__Your assignment__:
A bare number is required: the count of lines in the material below that hold the word "tricks".

__Given entries__:
- - - - -
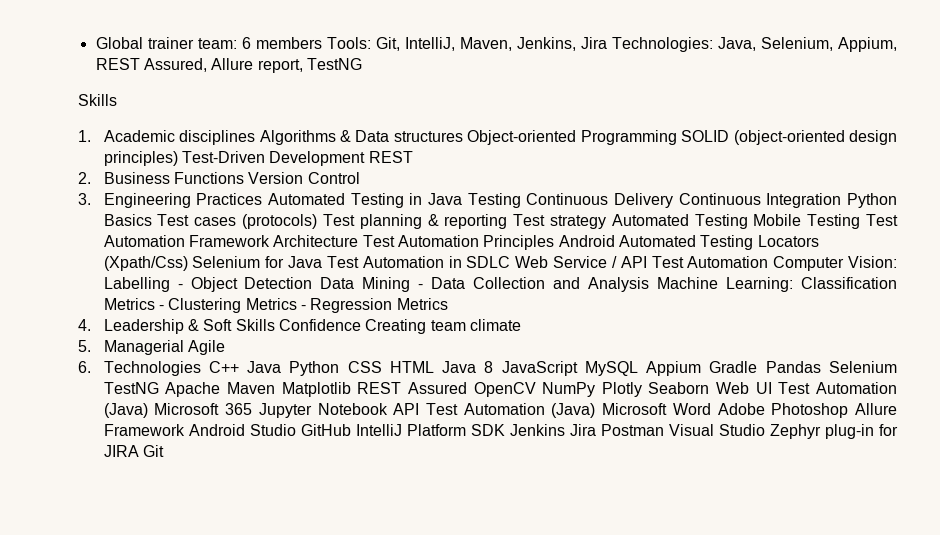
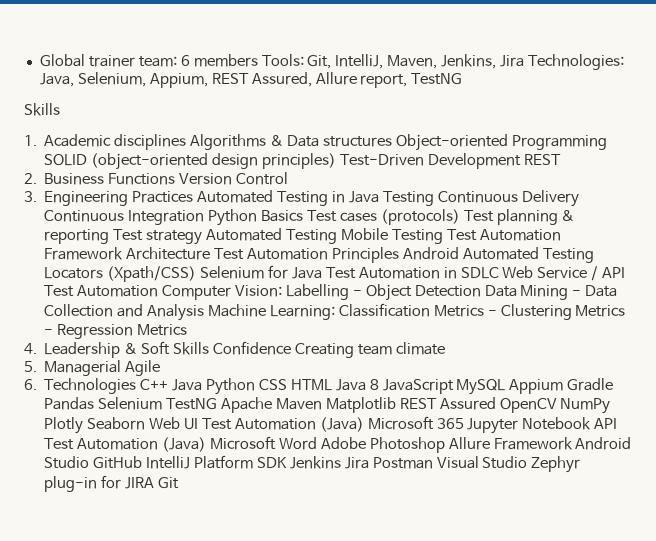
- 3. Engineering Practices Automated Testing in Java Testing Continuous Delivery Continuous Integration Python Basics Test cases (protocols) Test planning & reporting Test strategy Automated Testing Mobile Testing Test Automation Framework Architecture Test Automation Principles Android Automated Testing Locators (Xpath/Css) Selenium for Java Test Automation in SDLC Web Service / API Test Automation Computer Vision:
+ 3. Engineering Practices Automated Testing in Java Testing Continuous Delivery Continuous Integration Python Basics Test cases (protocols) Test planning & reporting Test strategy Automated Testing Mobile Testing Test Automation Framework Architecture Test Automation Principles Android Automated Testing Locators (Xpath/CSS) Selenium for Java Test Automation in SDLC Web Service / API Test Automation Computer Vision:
- - - - -
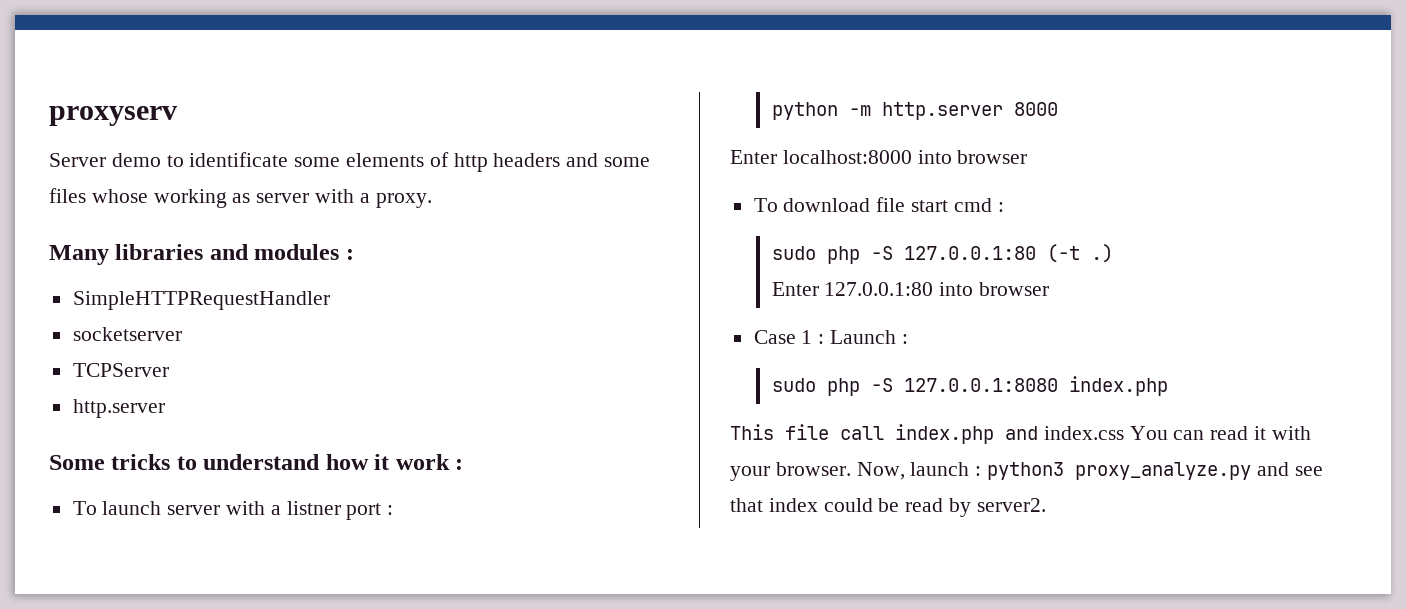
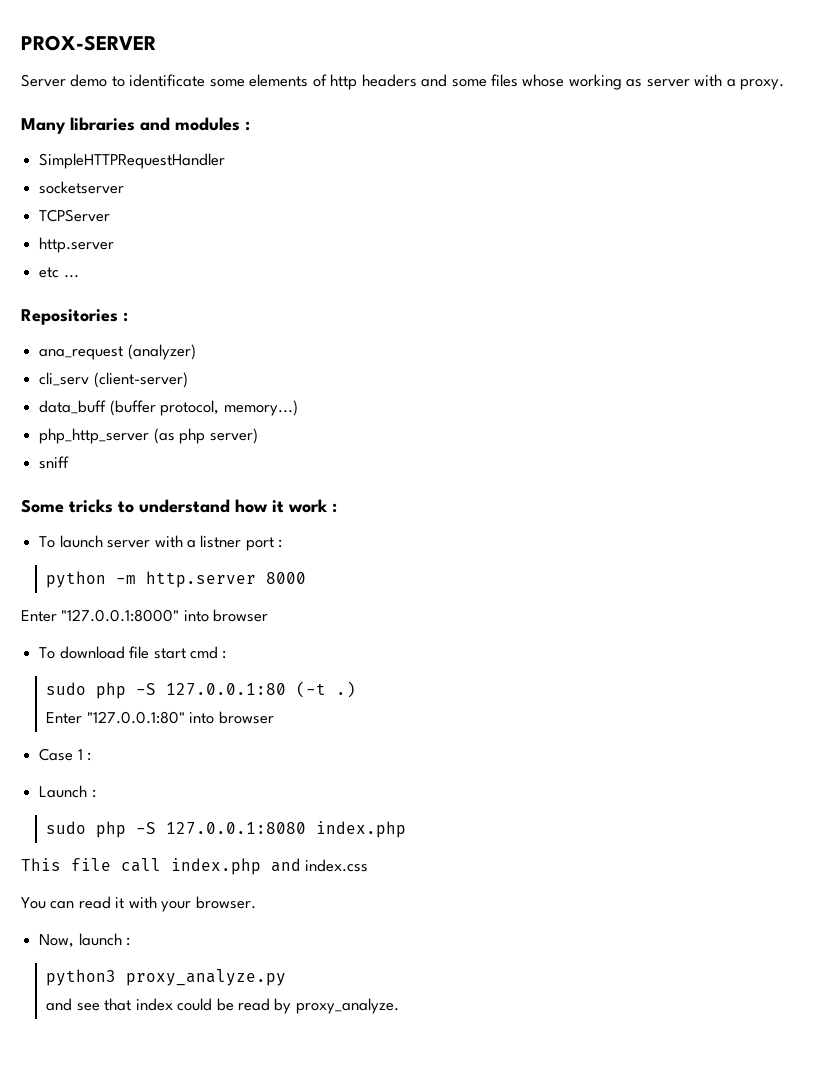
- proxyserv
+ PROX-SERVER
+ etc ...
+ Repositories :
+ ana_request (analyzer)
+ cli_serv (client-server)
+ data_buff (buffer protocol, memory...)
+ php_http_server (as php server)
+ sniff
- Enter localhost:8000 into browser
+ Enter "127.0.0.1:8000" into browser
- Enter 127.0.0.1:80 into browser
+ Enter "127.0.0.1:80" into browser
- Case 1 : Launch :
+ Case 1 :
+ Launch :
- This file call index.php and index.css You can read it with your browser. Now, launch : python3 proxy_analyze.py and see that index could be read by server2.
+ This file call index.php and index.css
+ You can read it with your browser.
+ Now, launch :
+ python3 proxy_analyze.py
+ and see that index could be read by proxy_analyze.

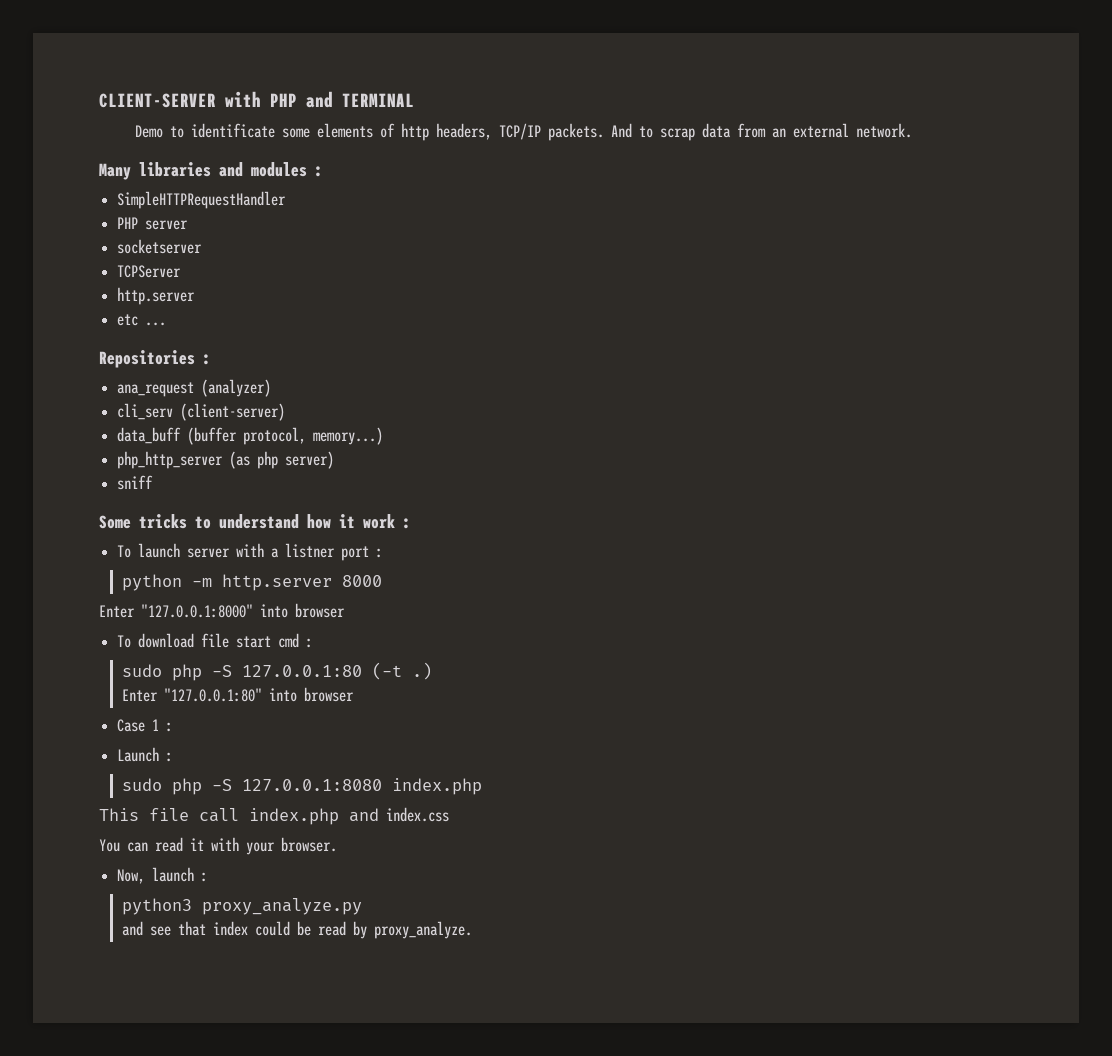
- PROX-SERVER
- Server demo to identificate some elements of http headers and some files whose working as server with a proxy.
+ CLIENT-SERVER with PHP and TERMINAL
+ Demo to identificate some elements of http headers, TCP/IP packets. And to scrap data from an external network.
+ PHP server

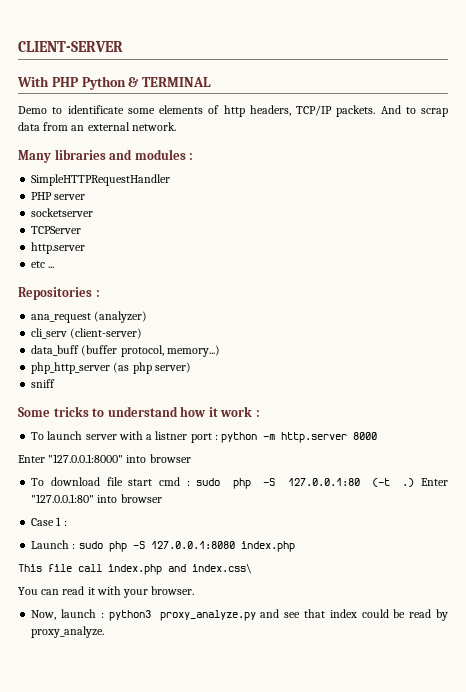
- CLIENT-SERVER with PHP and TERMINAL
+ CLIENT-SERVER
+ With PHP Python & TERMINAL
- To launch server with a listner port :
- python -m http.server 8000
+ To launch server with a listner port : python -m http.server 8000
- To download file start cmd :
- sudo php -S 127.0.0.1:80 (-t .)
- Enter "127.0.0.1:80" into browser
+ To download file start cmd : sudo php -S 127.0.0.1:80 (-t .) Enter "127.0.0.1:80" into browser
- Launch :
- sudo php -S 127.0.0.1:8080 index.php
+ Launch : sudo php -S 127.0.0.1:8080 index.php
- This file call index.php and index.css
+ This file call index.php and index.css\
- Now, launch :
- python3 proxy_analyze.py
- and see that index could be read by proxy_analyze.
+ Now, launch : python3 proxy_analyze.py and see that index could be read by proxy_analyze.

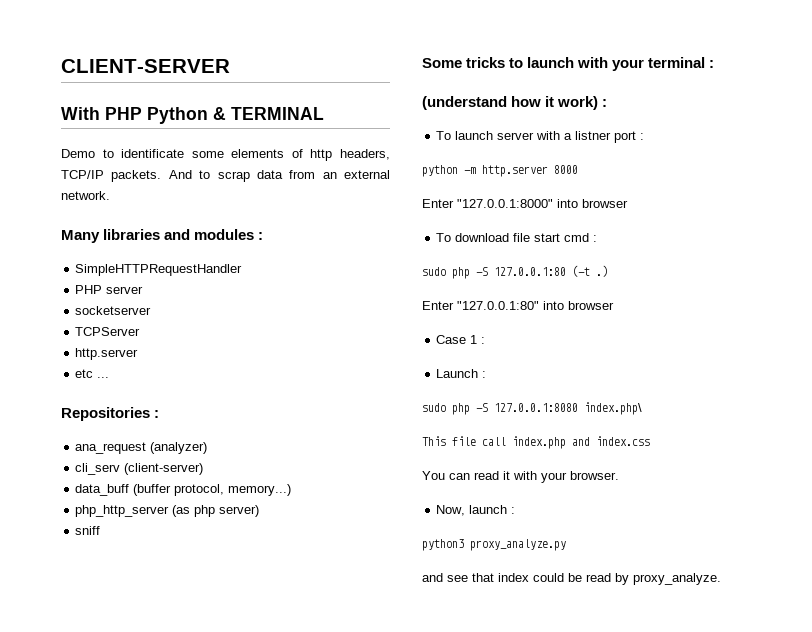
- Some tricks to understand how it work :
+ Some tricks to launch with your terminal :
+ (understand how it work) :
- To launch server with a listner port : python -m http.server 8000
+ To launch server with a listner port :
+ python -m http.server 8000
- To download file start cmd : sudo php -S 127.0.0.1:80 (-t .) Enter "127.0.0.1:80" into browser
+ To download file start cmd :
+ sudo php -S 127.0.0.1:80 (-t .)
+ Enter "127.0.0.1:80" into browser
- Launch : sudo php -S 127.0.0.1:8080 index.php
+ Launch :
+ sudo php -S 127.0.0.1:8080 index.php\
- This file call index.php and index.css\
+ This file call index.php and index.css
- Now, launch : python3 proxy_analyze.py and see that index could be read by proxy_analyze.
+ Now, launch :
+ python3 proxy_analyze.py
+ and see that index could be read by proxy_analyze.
- - - - -
__Exercise solution__:
2